Case ID: ill-app_21/html/0598-01.html
Source: Caselaw Access Project
Author: {"author": "Lacey, J.", "license": "Public Domain", "url": "https://static.case.law/"}
Date Created: 2024-08-24T03:29:51.129683

David N. Lowe v. The Town of Aroma.
    
      Highways — Obstruction—Action for Penalty — Evidence—Act of 1851— . Sec. 52, Chap. 121, R. S. —Official Action — Presumption of Regularity.
    
    1. In an action to enforce the statutory penalty for the obstruction of a highway, it is held: That the verdict for the plaintiff is supported by the evidence; that the order of the Commissioners, laying out the road, was properly admitted, although the record showed no assessment and payment of damages, the act of 1851 not requiring a record of anything but the order; that Sec. 52, Chap. 121, R. S., is also applicable; that the evidence shows the 11 road was duly established and opened; and that it established the existence of the road by user for a period of more than twenty years prior to the alleged obstruction.
    2. Sec. 52, Chap. 121, R. S., making the Town Clerk’s record prima facie evidence of the regularity of official action in relation to highways, applies where the road was established before as well as after its enactment.
    [Opinion filed December 11, 1886.]
    Appeal from the Circuit Court of Kankakee County; the Hon. Alfred Sample, Judge, presiding.
    Messrs. Richardson Bros, and T. P. Bonfield, for appellant.
    Mr. H. K. Wheeler, for appellee.
   Lacey, J.

This action was brought before a Justice of the Peace by appellee against appellant to enforce the statutory penalty for obstruction of a highway. A trial was had before the Justice and resulted in judgment in favor of appellee for §22, from which an appeal was taken to the Circuit Court where a new trial was had before a jury and verdict and judgment in favor of appellee for §3 and costs, from which the appeal is taken. The main cause of error assigned by appellant is that the verdict is against the weight of the evidence.

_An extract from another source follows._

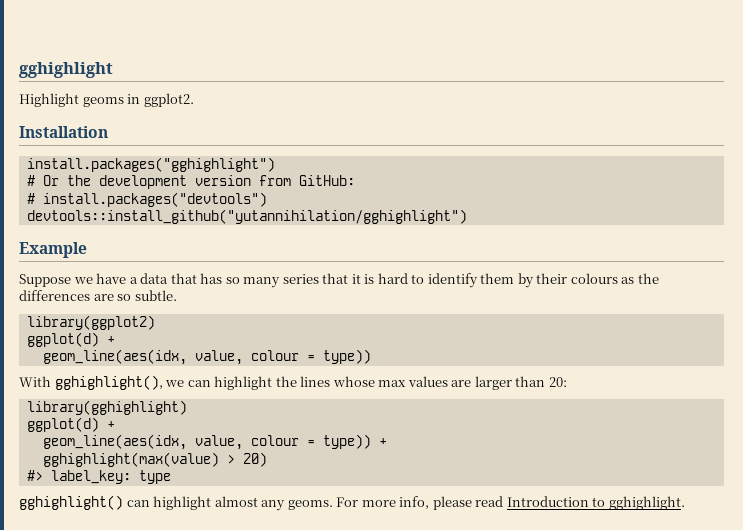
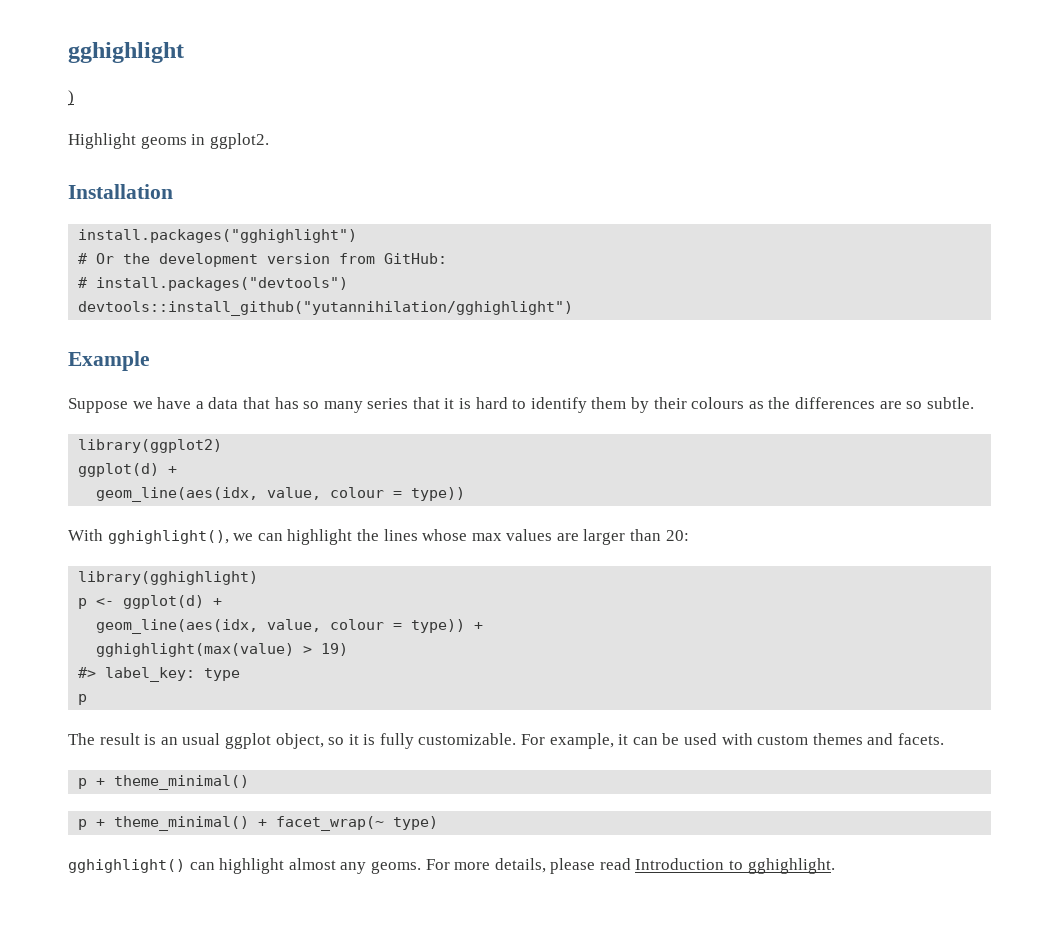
(113, 70) none -> [68,90,74,106] // )
(187, 407) none -> [78,598,115,609] p <-
[242,452,267,467] 20) -> [321,643,349,656] 19)
(171, 477) none -> [78,694,88,705] [68,733,944,749] [78,775,250,790] [78,816,439,831] // p // The result is an usual ggplot object, so it is fully customizable. For example, it can be used with custom themes and facets. // p + theme_minimal() // p + theme_minimal() + facet_wrap(~ type)
[399,496,430,509] info, -> [494,858,546,873] details,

It is claimed that the appellee neither made out the existence of the road at the locus in quo at the time of the alleged obstruction by user or by being laid out by actual legal authority.

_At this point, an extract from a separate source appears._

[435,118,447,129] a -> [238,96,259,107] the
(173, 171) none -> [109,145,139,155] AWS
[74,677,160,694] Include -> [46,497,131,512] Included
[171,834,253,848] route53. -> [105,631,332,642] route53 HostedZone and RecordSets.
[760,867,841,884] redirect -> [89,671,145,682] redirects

The appellee offered in evidence the order of the Commissioners of Highways ordering the laying out of the road in 1855.

This evidence was objected to on the ground that the record showed no assessment and payment of damages. This objection the court overruled and admitted the record in evidence. This is assigned for error. We perceive no error in this. At the time this road was laid out the Act under which the proceedings were carried on (the Act of 1851,) did not require any record of anything except the order laying out the road. Waddle v. Duncan, 63 Ill. 223.

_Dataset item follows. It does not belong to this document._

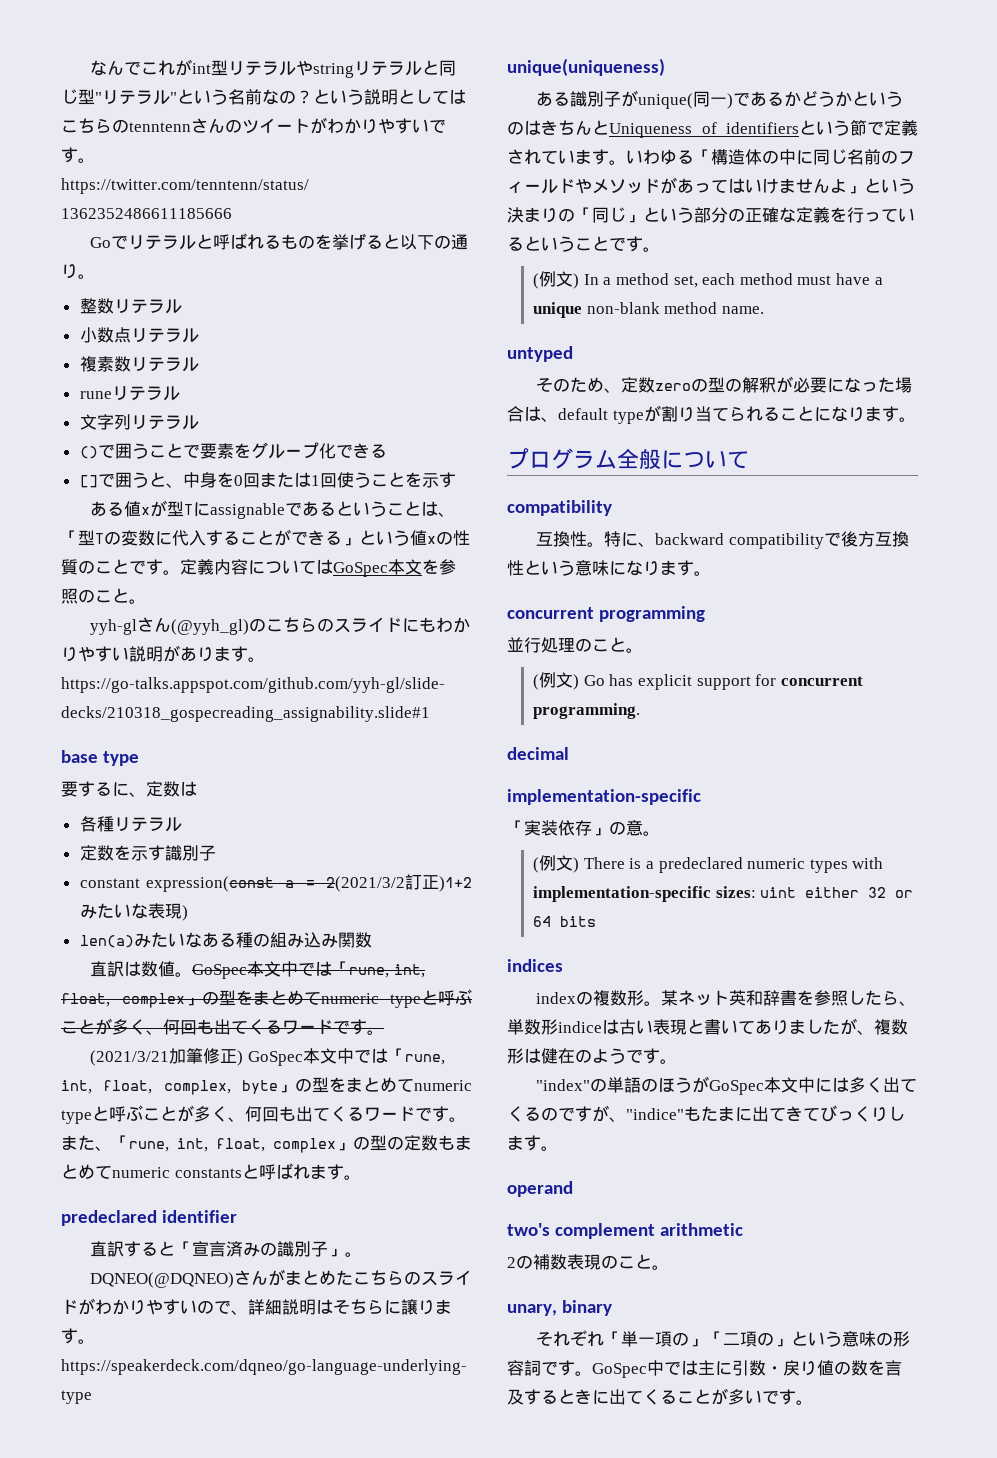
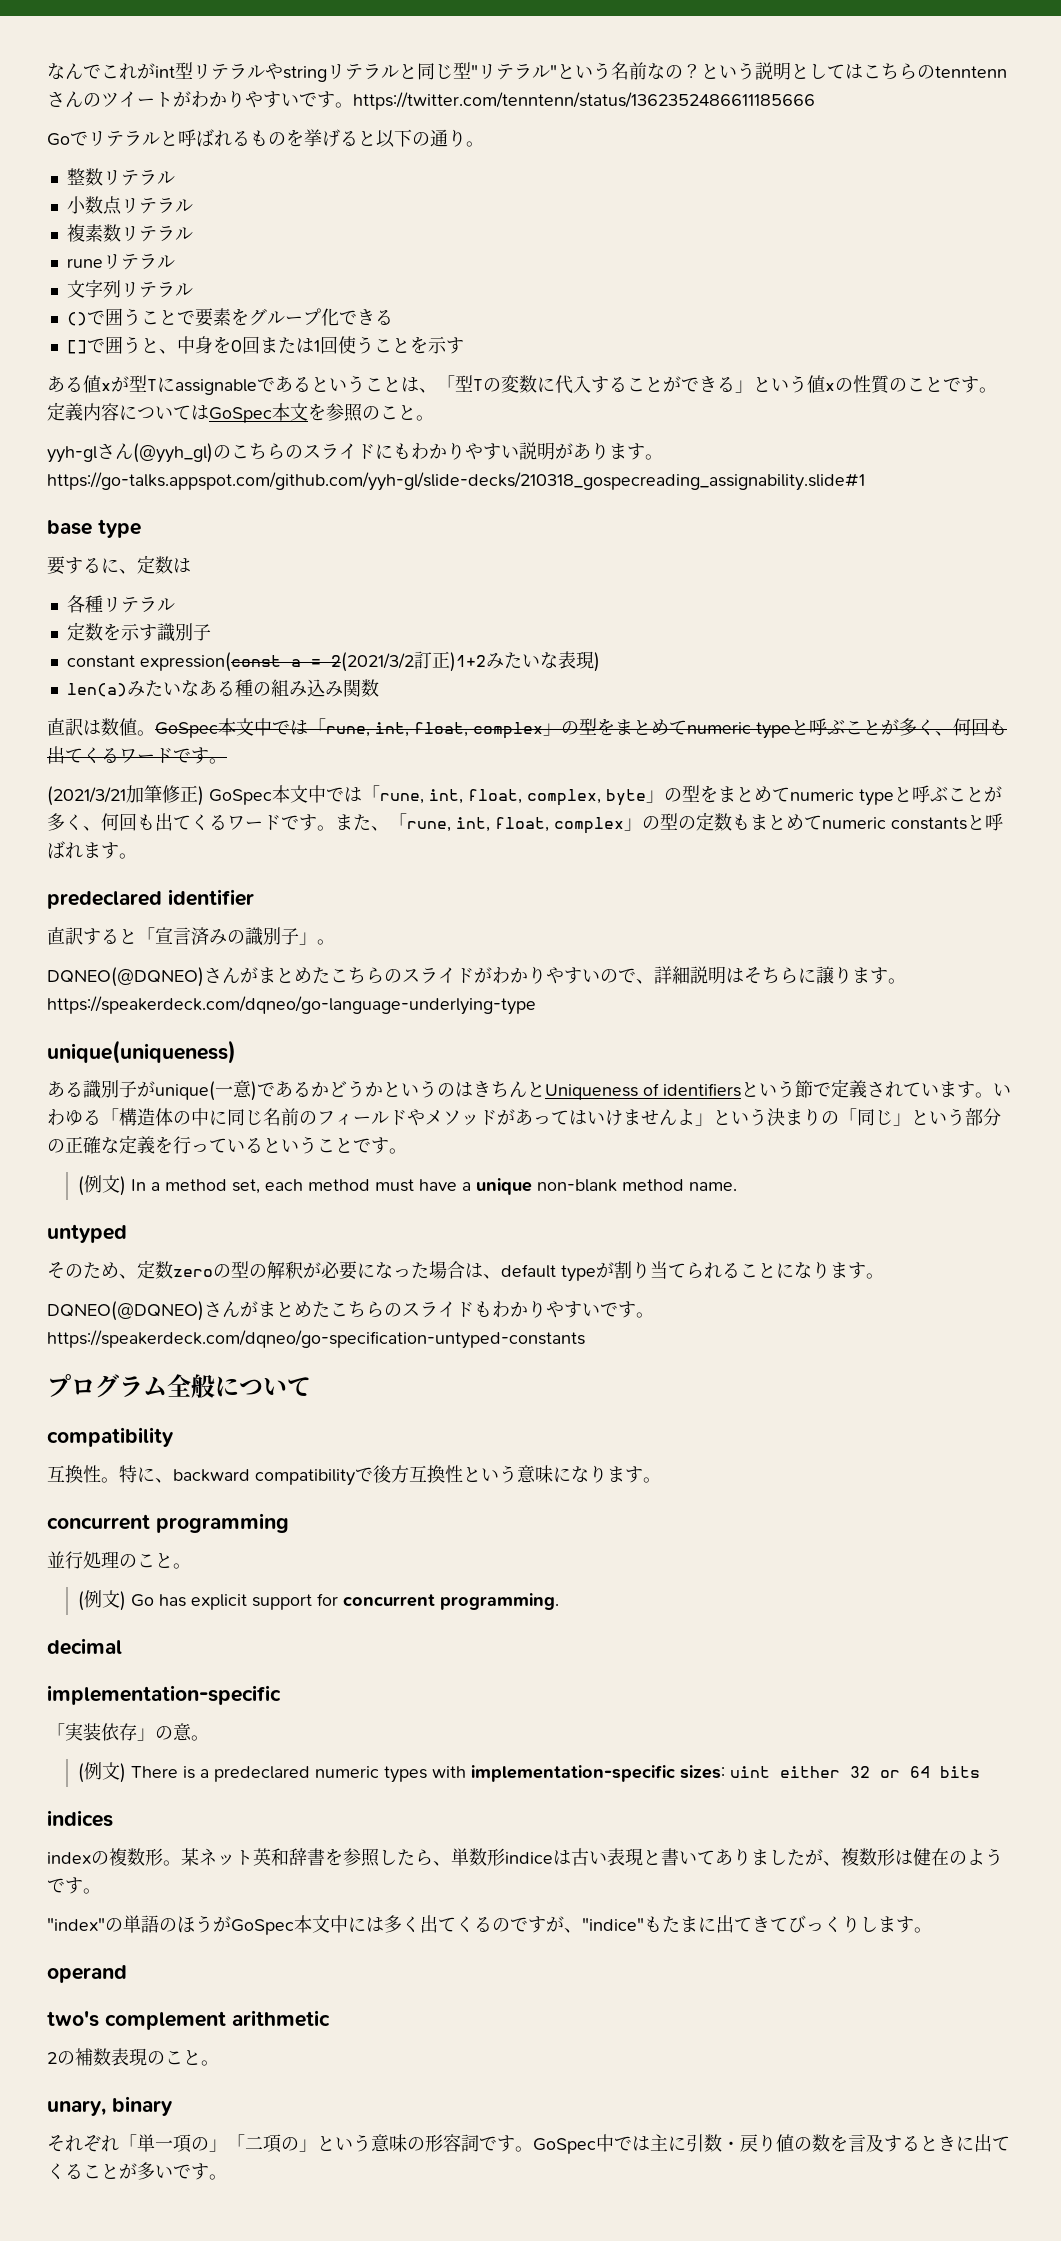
[692,91,727,107] 同一 -> [215,1080,252,1098] 一意
(916, 419) none -> [47,1300,654,1321] [47,1330,585,1349] // DQNEO(@DQNEO)さんがまとめたこちらのスライドもわかりやすいです。https://speakerdeck.com/dqneo/go-specification-untyped-constants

Again, Sec. 52, Chap. 121, R. S., provides that, “the record of the Town Clerk, or a certified copy of such record) and papers relating to the establishment, location, alteration, widening or vacation of any road shall be prima facie evidence in all cases; that all the necessary antecedent provisions had been complied with, and that the action of the Commissioners or other person and officers in regard thereto was regular in all respects.” This provision applies to all cases as well as those where the road had been established before the act as after it. One Clark was the surveyor, and surveyed and located the road as here ported on the half-section line agreeable to the order of the Commissioners. It is attempted on the part of appellant to show that the actual survey of the road was not on that line, but west of it; that the road had been traveled west of the line of the locus in quo since 1855, the time of its establishment; that the road was not opened within five years from its laying out, and that the proceeding to establish the road in consequence became void. But we think the better evidence is that it was traveled east and on the half-section line, and that the obstruction and fence for forty rods was moved into the traveled road seven or eight years before the trial by the grantor of appellant, and in 1884 was removed by the Commissioners and set back again by appellant, and for this obstruction this suit is brought. We think the" appellee has established by a clear preponderance of the evidence that the road was established by legal authority and opened within five years therefrom, and besides, has as well established its existence by user for a period of time for more than twenty years before the alleged obstruction. The verdict is clearly justified by the evidence, and we find that the instructions as a whole are fair. It would serve no good purpose and we will not undertake to examine all the evidence or instructions in detail, but are satisfied that justice has been done.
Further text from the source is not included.